Ao admitir que ignorou alertas sobre chuvas, Leite desnuda lógica neoliberal
Ao admitir que ignorou alertas sobre chuvas, Leite desnuda lógica neoliberal
Governador do RS optou por não priorizar ações de mitigação da crise climática em nome da “capacidade fiscal do estado”. O resultado é sentido na pele de milhões de gaúchos
Publicado pelo Portal Vermemlho
Ainda que a corrente negacionista tente minimizar os efeitos do capitalismo desenfreado sobre o clima global, essa relação está cada vez mais óbvia e concreta, de maneira que se tornou incontornável a necessidade de o mundo se ajustar ao “novo normal”, marcado por chuvas, secas e calor intensos.

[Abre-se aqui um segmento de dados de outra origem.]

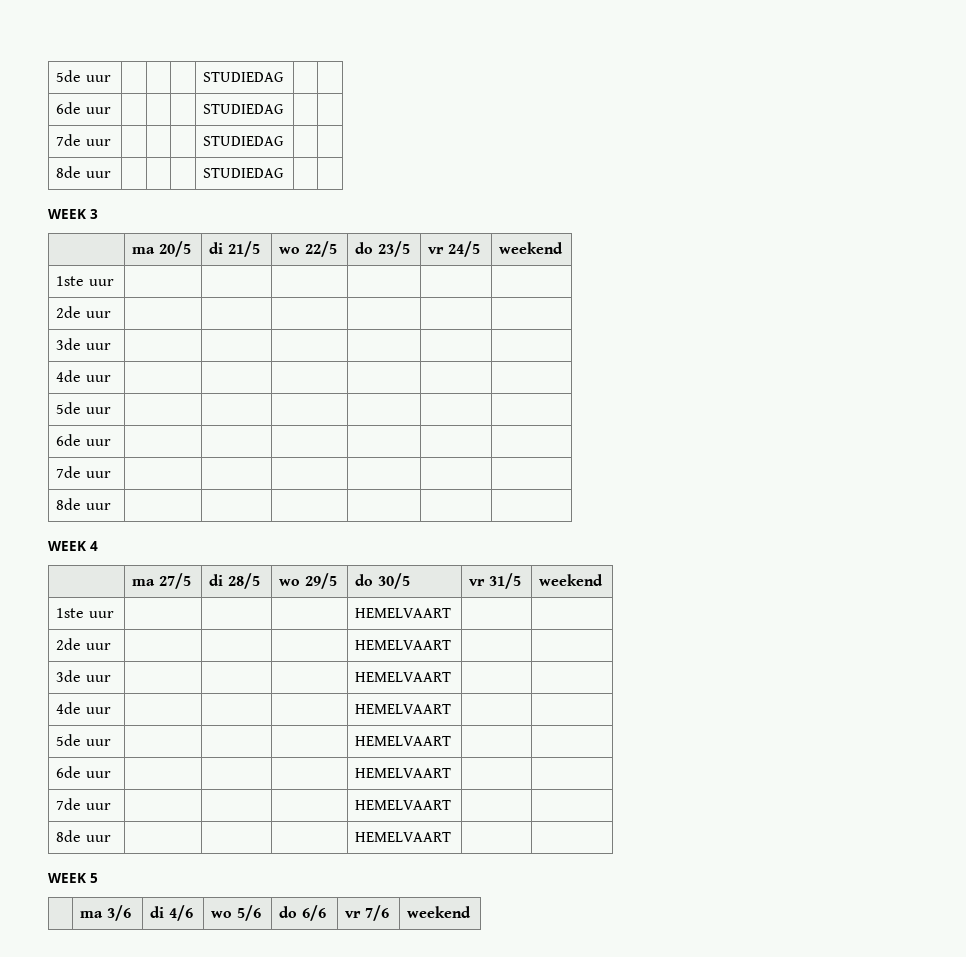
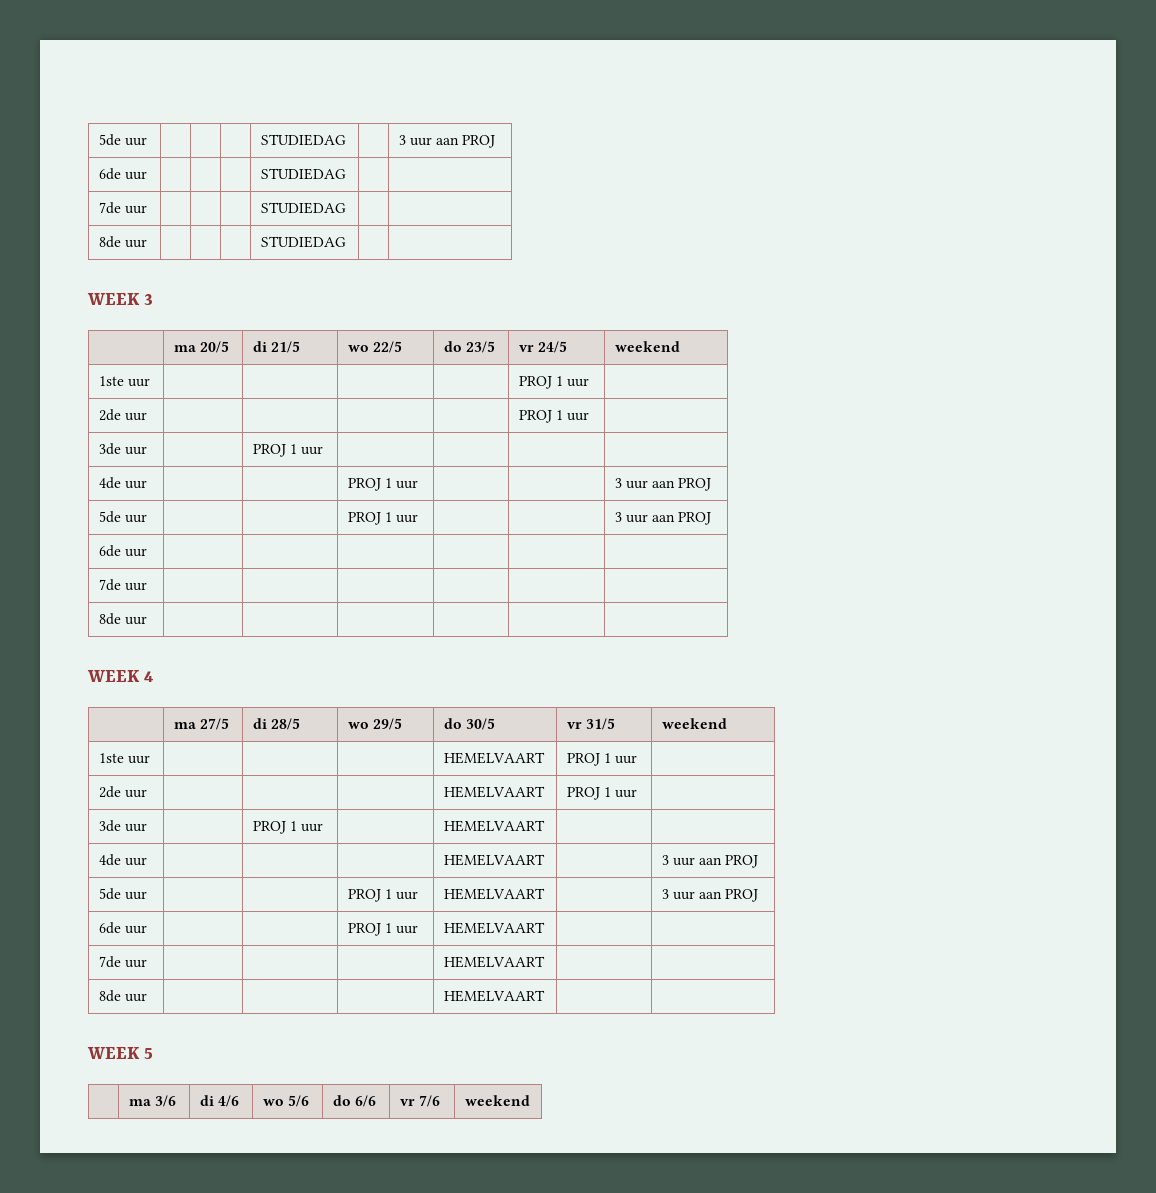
(285, 77) none -> [398,135,496,148] 3 uur aan PROJ
(114, 282) none -> [518,376,590,389] PROJ 1 uur
[56,338,111,350] [56,370,111,382] [56,402,111,414] | // 3de uur | | | | | | // 4de uur | | | | | | // 5de uur | | | | | | -> [518,410,590,423] [98,443,148,455] [252,444,324,457] [98,477,148,489] [347,478,419,491] [614,478,712,491] [98,511,148,523] [347,512,419,525] [614,512,712,525] PROJ 1 uur | // 3de uur | | PROJ 1 uur | | | | // 4de uur | | | PROJ 1 uur | | | 3 uur aan PROJ // 5de uur | | | PROJ 1 uur | | | 3 uur aan PROJ
(452, 613) none -> [566,753,638,766] PROJ 1 uur
[56,670,111,682] | // 3de uur | | -> [566,787,638,800] [98,820,148,832] [252,821,324,834] PROJ 1 uur | // 3de uur | | PROJ 1 uur
[56,734,111,746] [355,736,452,746] [56,766,111,778] // 5de uur | | | | HEMELVAART | | // 6de uur | | | -> [661,855,759,868] [98,888,148,900] [347,889,419,902] [443,888,545,900] [661,889,759,902] [98,922,148,934] [347,923,419,936] 3 uur aan PROJ // 5de uur | | | PROJ 1 uur | HEMELVAART | | 3 uur aan PROJ // 6de uur | | | PROJ 1 uur

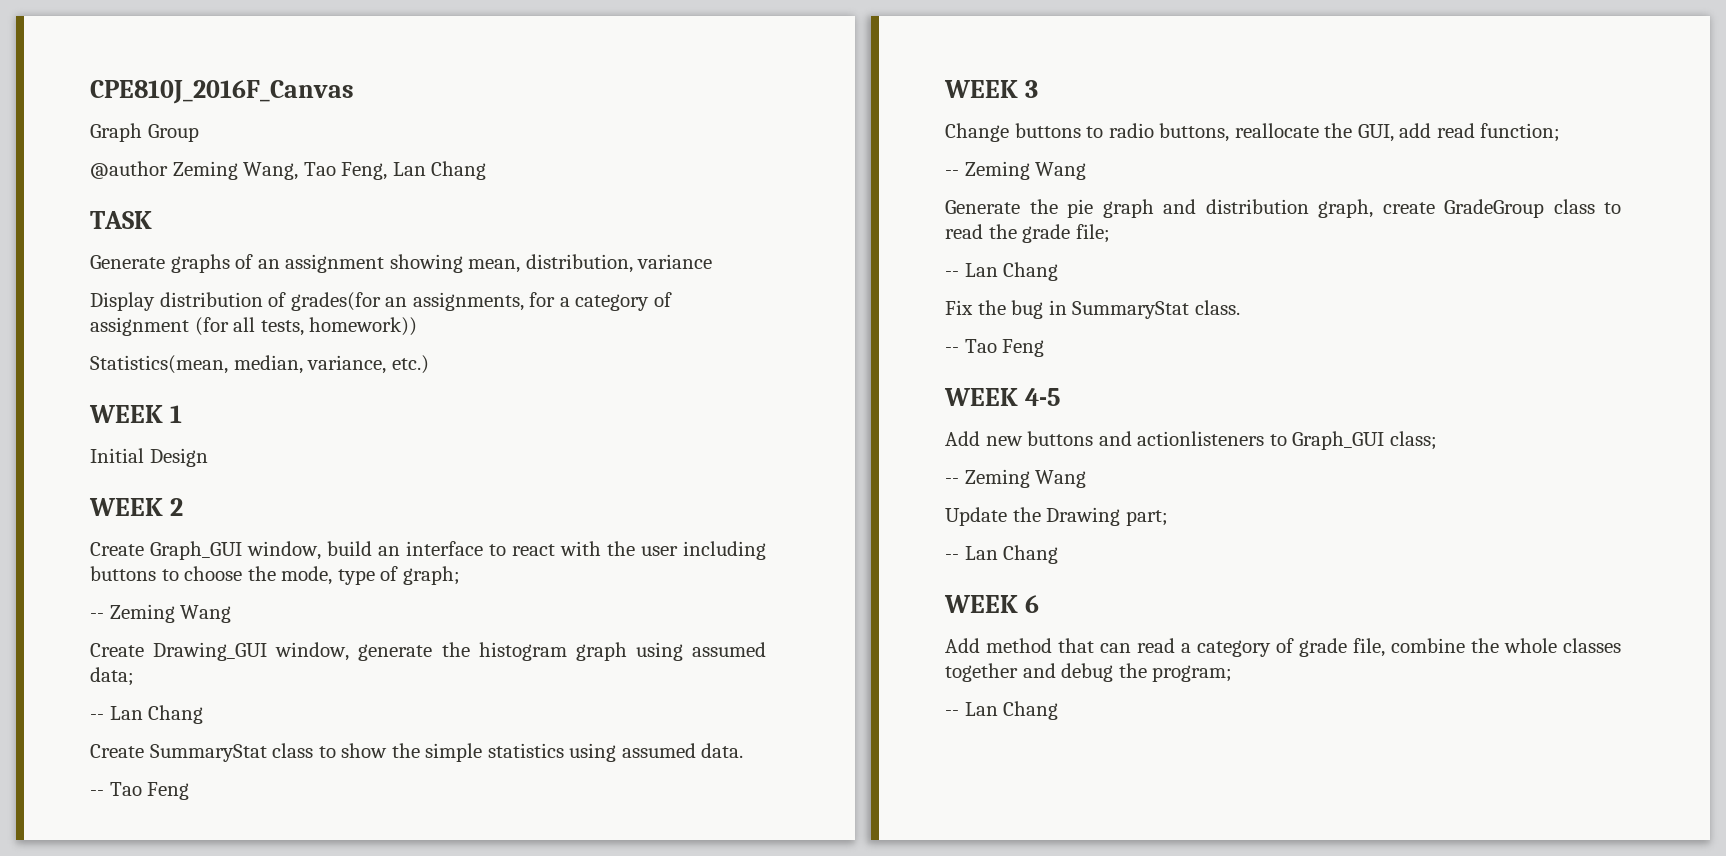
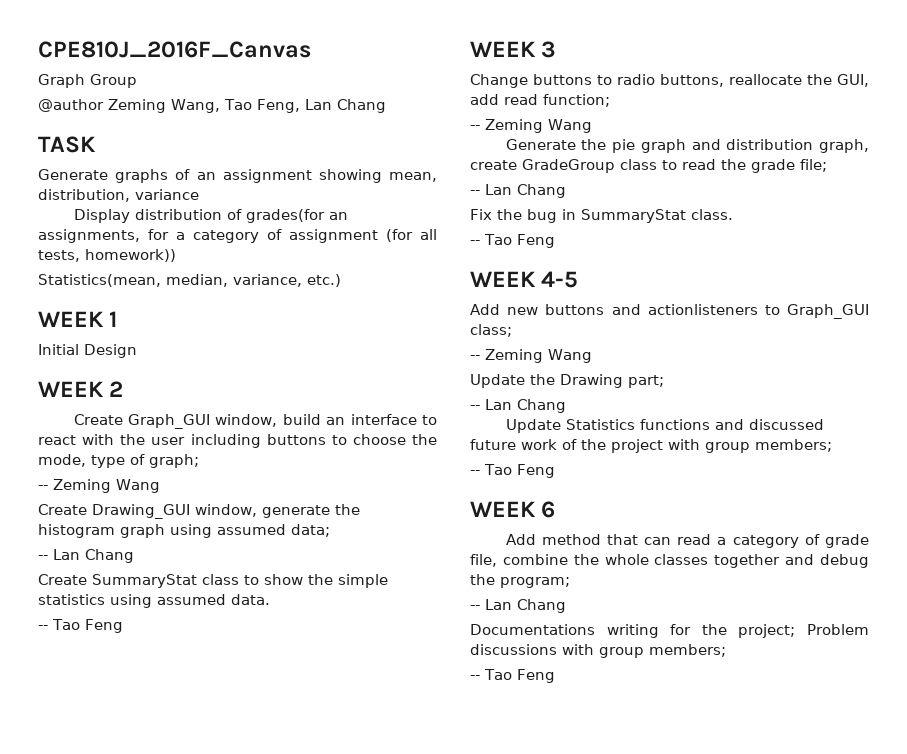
(1059, 554) none -> [505,419,824,433] [470,439,832,453] [470,464,555,478] // Update Statistics functions and discussed future work of the project with group members; // -- Tao Feng
(1059, 710) none -> [470,624,869,638] [470,644,726,658] [470,669,555,683] // Documentations writing for the project; Problem discussions with group members; // -- Tao Feng

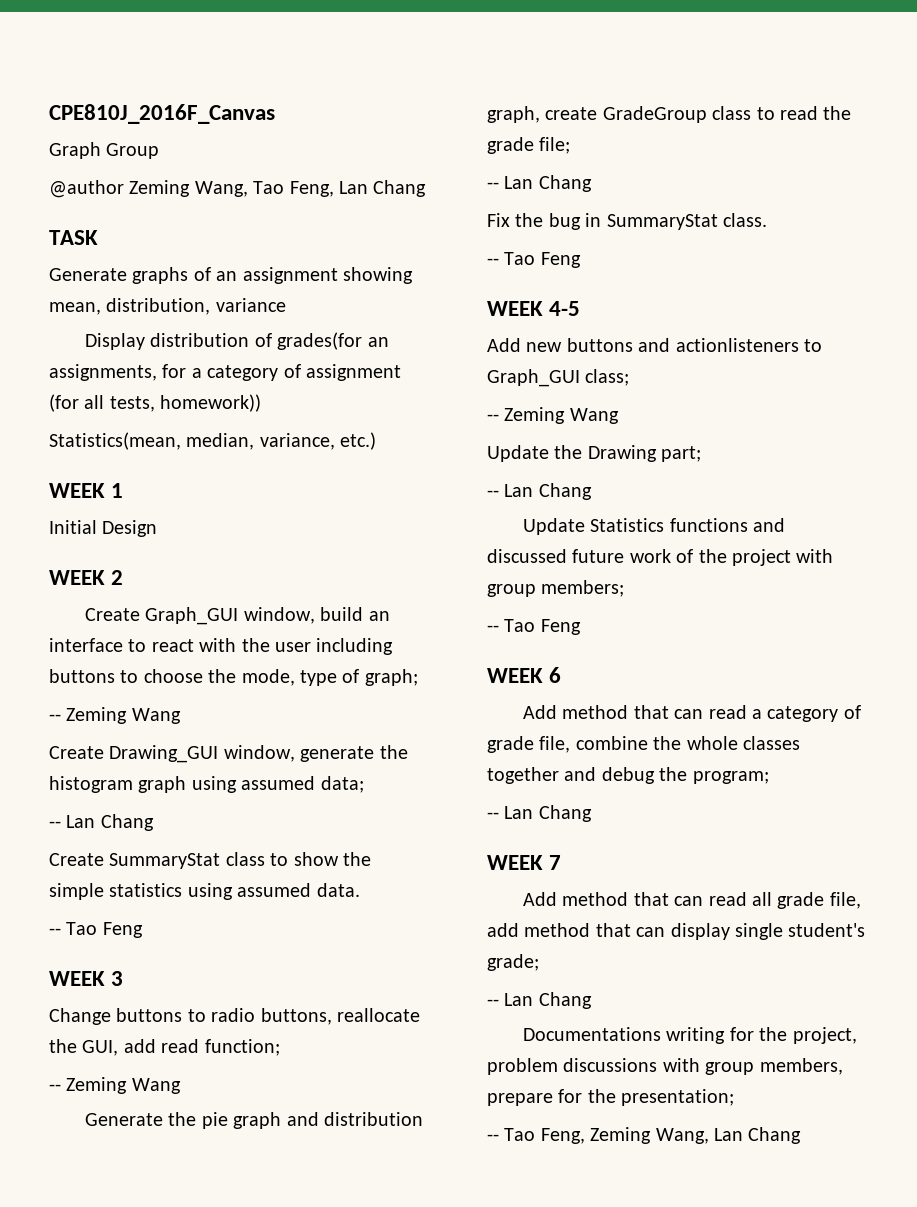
(566, 606) none -> [487,855,562,870] [523,892,861,909] [487,923,866,940] [487,954,539,971] [487,992,592,1009] // WEEK 7 // Add method that can read all grade file, add method that can display single student's grade; // -- Lan Chang
[738,624,869,638] project; Problem -> [792,1027,857,1044] [487,1058,558,1075] project, problem
[649,644,726,657] [470,669,555,683] members; // -- Tao Feng -> [759,1058,843,1075] [487,1089,735,1106] [487,1127,802,1144] members, prepare for the presentation; // -- Tao Feng, Zeming Wang, Lan Chang

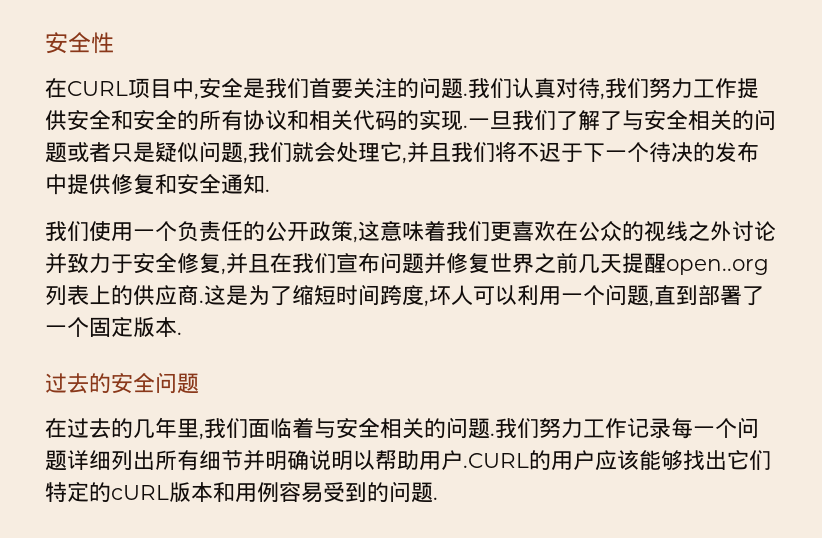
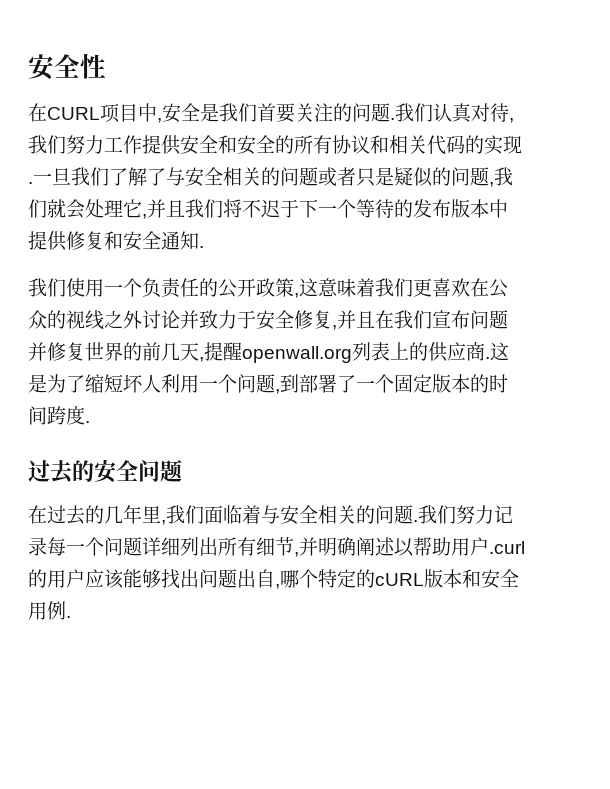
(199, 152) none -> [432,167,451,186] 的
[649,142,759,163] 待决的发布 -> [356,199,489,218] 等待的发布版本
[534,252,769,275] 之前几天提醒open..org -> [123,342,352,363] 的前几天,提醒openwall.org
[336,284,517,307] 时间跨度,坏人可以 -> [123,374,161,393] 坏人
[654,285,676,305] 直 -> (280, 391) none
(177, 327) none -> [470,374,508,393] [28,406,85,425] 的时间跨度
[583,418,627,438] 工作 -> (494, 514) none
[243,450,353,471] 并明确说明 -> [294,537,395,557] ,并明确阐述
[463,453,529,468] .CURL -> [489,541,525,554] .curl
[727,450,771,470] [45,481,433,503] 它们特定的cURL版本和用例容易受到的问题 -> [199,569,519,589] [28,601,66,620] 问题出自,哪个特定的cURL版本和安全用例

No caso do Rio Grande do Sul, ao que tudo indica, alertas sobre mudanças desse tipo não faltaram, mas a administração estadual — guiada pela lógica neoliberal do Estado mínimo, do “enxugamento da máquina” e da “responsabilidade fiscal” a qualquer custo — optou por ignorá-los, conforme admitido pelo próprio governador Eduardo Leite (PSDB).
Em entrevista à Folha de S. Paulo, publicada nesta segunda-feira (20), ao ser questionado sobre estudos que já apontavam a possibilidade de aumento significativo das chuvas no estado e sobre se o governo se preparou mal para essa situação, Leite respondeu: “Bom, você tem esses estudos, eles de alguma forma alertam, mas o governo também vive outras pautas e agendas”.
Na sequência, completou: “a agenda que se impunha ao estado era especialmente aquela vinculada ao restabelecimento da capacidade fiscal do estado para poder trabalhar nas pautas básicas de prestação de serviços à sociedade gaúcha”.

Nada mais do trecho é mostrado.